PROBLEM: Where a line below contains "KOLCZYKI", count it. Reply with the total only.

DATASET EXCERPTS:
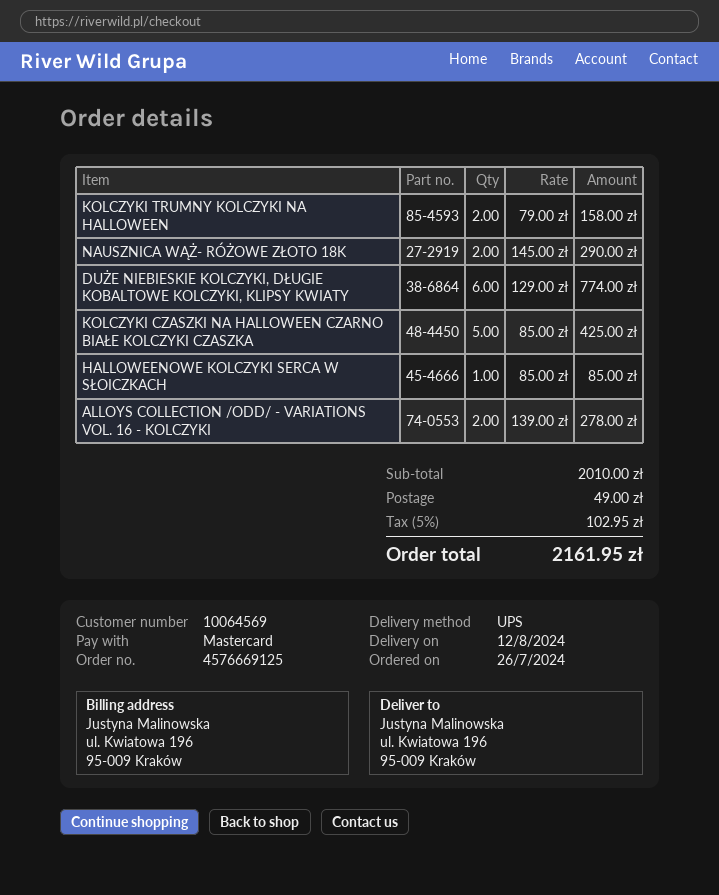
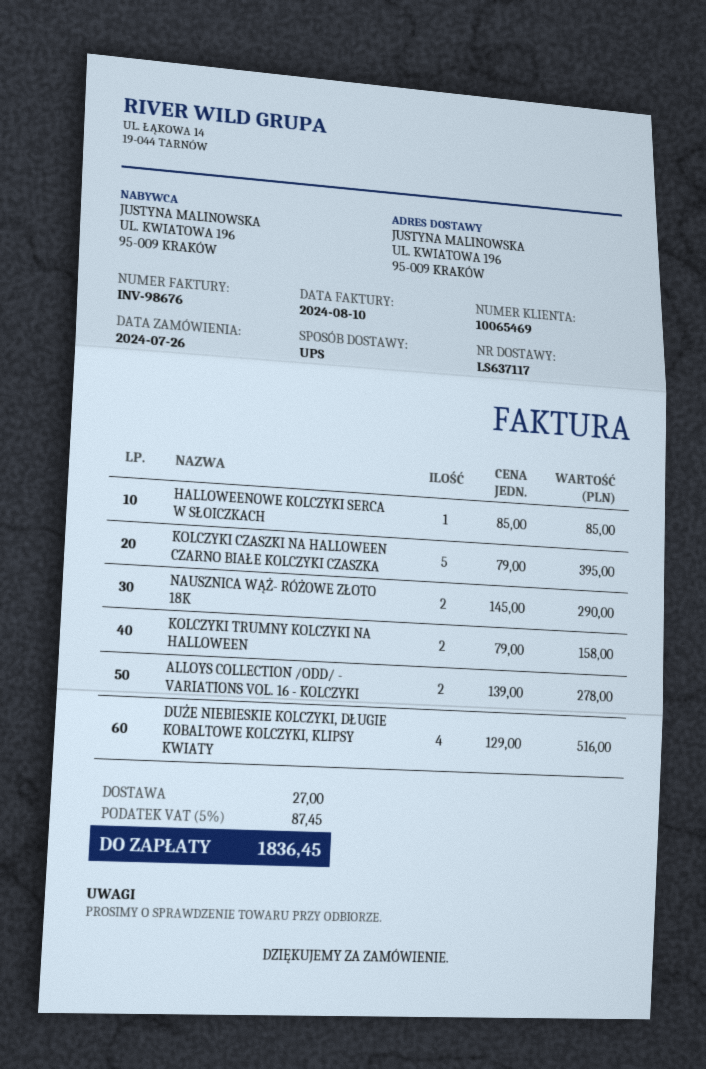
customer number: 10064569 -> 10065469
DUŻE NIEBIESKIE KOLCZYKI, DŁUGIE KOBALTOWE KOLCZYKI, KLIPSY KWIATY: 6 x 129.00 = 774.00 -> 4 x 129.00 = 516.00
KOLCZYKI CZASZKI NA HALLOWEEN CZARNO BIAŁE KOLCZYKI CZASZKA: 5 x 85.00 = 425.00 -> 5 x 79.00 = 395.00
shipping: 49.00 -> 27.00
tax: 5% = 102.95 -> 5% = 87.45
total: 2161.95 -> 1836.45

ANSWER BOX: 2